人間、処理しきれない出来事に遭遇するとその時間が止まったように感じるらしい。
城之内は先程と同じく、同じ姿勢からぴくりとも動かずただ名村を見ている。見ているかどうかも怪しいほどに、城之内は本当に魔法にでもかけられたかのように止まったままだ。

「…城之内…?っわ!」

あまりに長い時間動かないために、心配した名村が城之内の顔を覗きこむ。その瞬間、いきなりがばりとしがみつかれ名村はへんな声をあげてしまった。

「城之内、」
「…本当か?名村…、名村、本当に、」
「…ああ。本当だ。信じてもらえないか?」
「信じられない…こんな、こんなこと、名村がっ、名村が、俺を…!う、…っ、」

自分の肩に濡れた感触がして、名村を抱き締める城之内の体が震えている。城之内が泣いているのだ。

あの城之内が、泣いている。

それが自分の告白を聞いてだとすれば、なんという幸せなのだろうか。

「好きだ…」

自分を抱き締める城之内の背中にそっと腕を回しながら、名村もまたその目に涙を浮かべた。

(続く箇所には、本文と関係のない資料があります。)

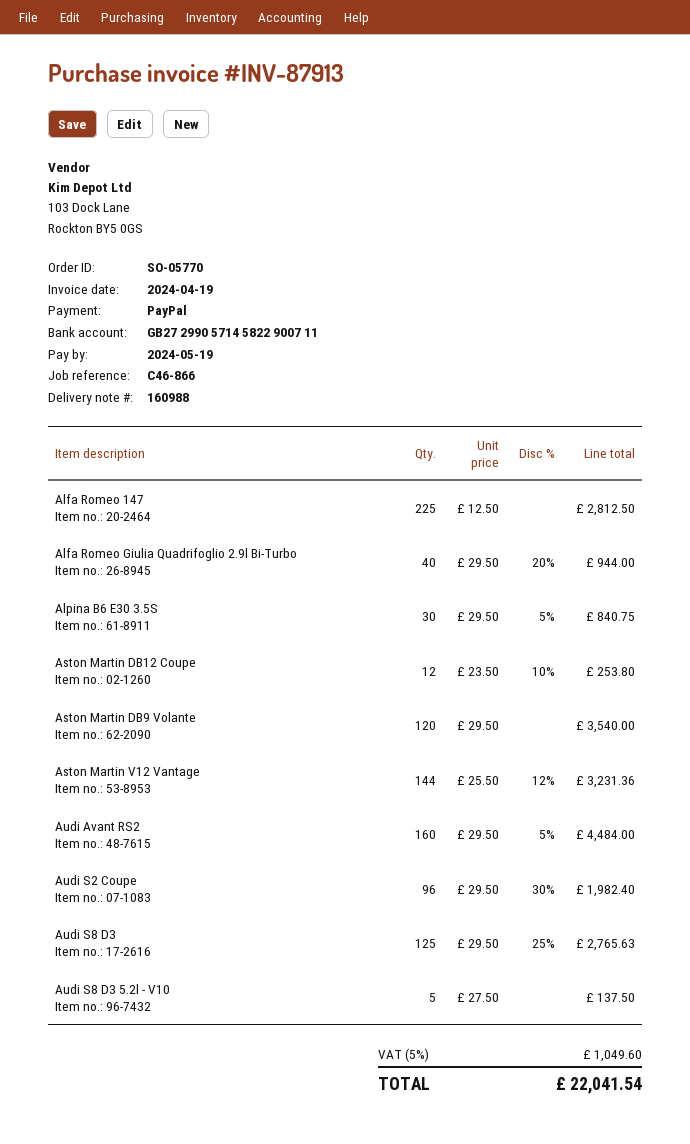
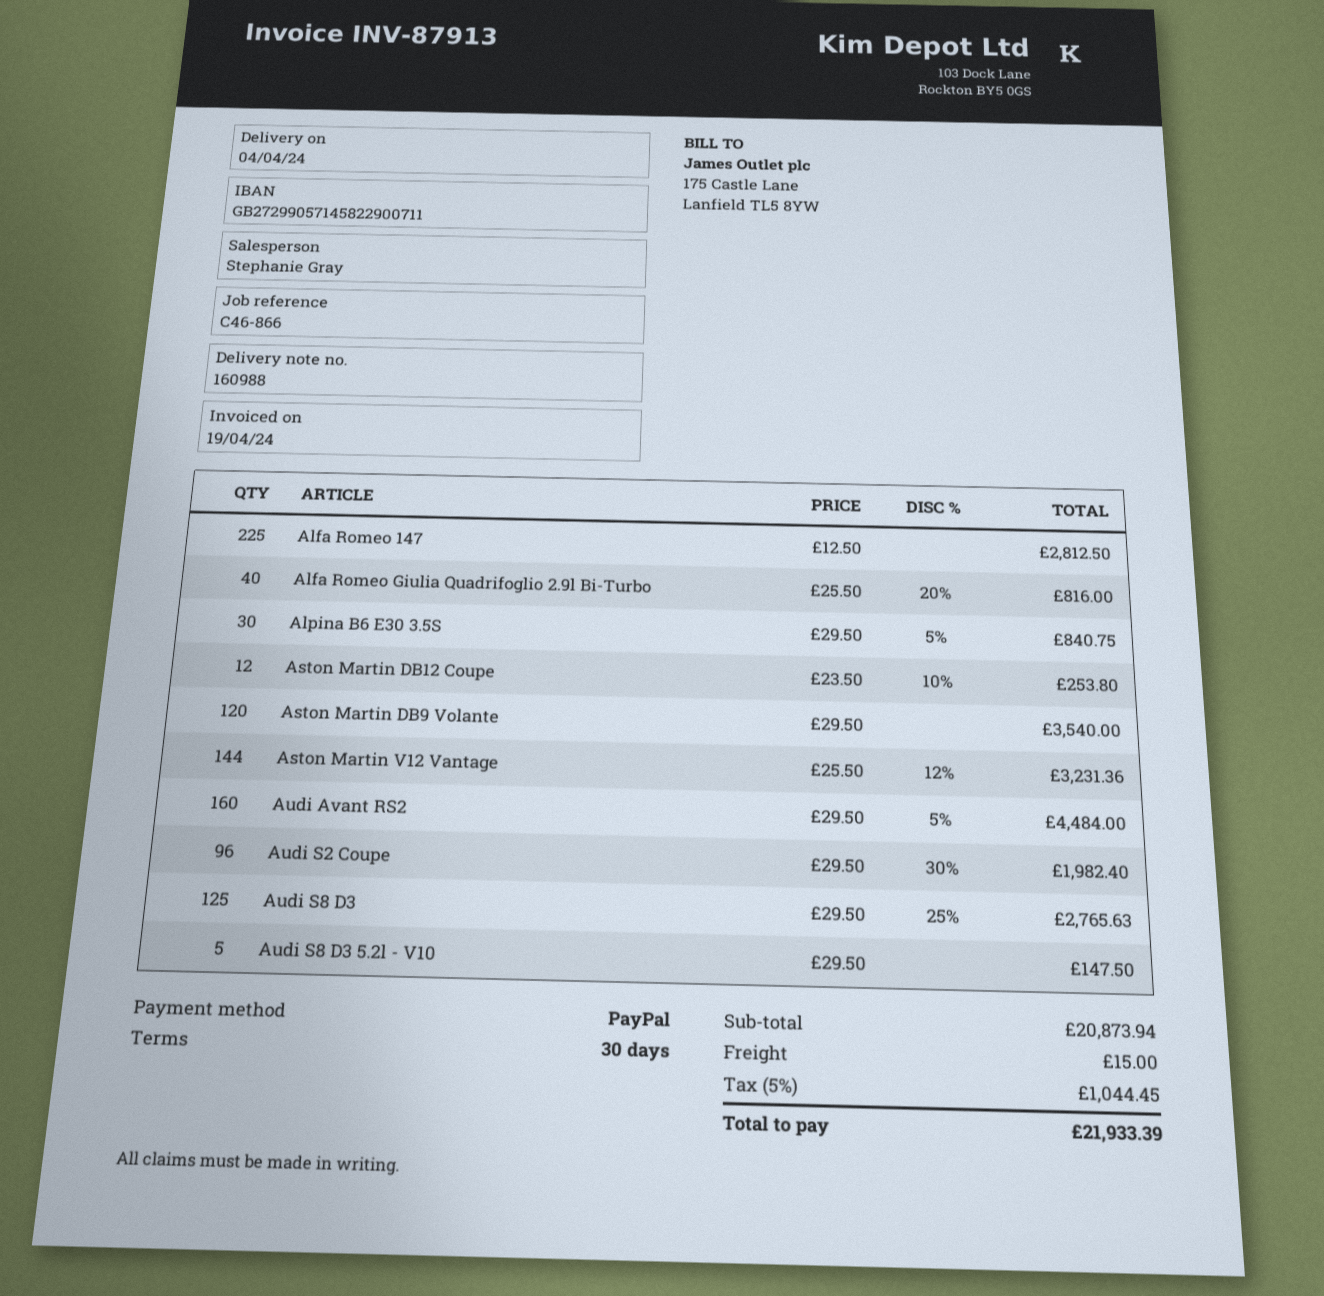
Alfa Romeo Giulia Quadrifoglio 2.9l Bi-Turbo: 40 x 29.50 - 20% = 944.00 -> 40 x 25.50 - 20% = 816.00
Audi S8 D3 5.2l - V10: 5 x 27.50 = 137.50 -> 5 x 29.50 = 147.50
shipping: none -> 15.00
tax: 5% = 1049.60 -> 5% = 1044.45
total: 22041.54 -> 21933.39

どちらからともなく顔を上げ、見つめあい、互いの泣き顔に少し照れ臭くて笑い、同時にそっと目を閉じてキスをした。


「ん…っ、ンぅ、」

触れるだけから、啄むようなキスを繰り返し、徐々にキスが深くなる。

「…っ!ふ、…っ、はぁ…、ん」

ぬるりと名村の口内に城之内の舌が入り込み、いきなり自分の舌に絡められたことに驚いて体が逃げをうつとそれを許さないとばかりに城之内は名村の背中をしっかりとホールドし、後頭部を掴み再び深く口づけた。

「…城之内…」

角度を変える息継ぎの合間にひどく甘い声で名を呼ばれ、ずくんと腰が疼く。少し顔を離して薄く目を開け名村を見れば、とろんと溶けたなんとも言えない顔で自分を見ていて、腰から下腹にかけての疼きがさらに増した。
勢いに任せて押し倒しそうになるのを理性を総動員させて押さえ、ぐっと堪えるように唇を噛み締める。

「城之内…?」
「名村…すまない。欲に負けそうだ。今日はこれで…」
「…ん」
「…っ、!?」

帰る、と離れかけた所を不意打ちでキスをされ、驚きに目を見開く。
触れるだけでなく、なんと名村は緩く口を開けて自分から城之内の口を自分の舌で割りねだるように城之内の舌を絡めとった。

「なむ…っ、」
「はぁ…っ、じょ、のうち…」

水音をたてて離れた互いの口に銀の糸が引く。名村は溶けた顔のままもう一度軽く口づけをし、城之内の首に腕を回して互いの体を密着させた。

どくどくと互いの心臓がどちらも激しく脈打っている。愛撫のように互いの体に振動を伝え、触れ合う腰にも確かに互いの熱があり意識した途端にかっと熱が上がる。

「…かまわ、ない。お前がほしいと言うのは浅ましいか…?」
「…っ!」
「気持ちが通じあって間もない、とか、段階を踏んでから、なんて俺はどうでもいいんだ。気持ちが通じあったなら…今幸せを感じたい。」

それは、城之内の理性を吹き飛ばすに十分な言葉だった。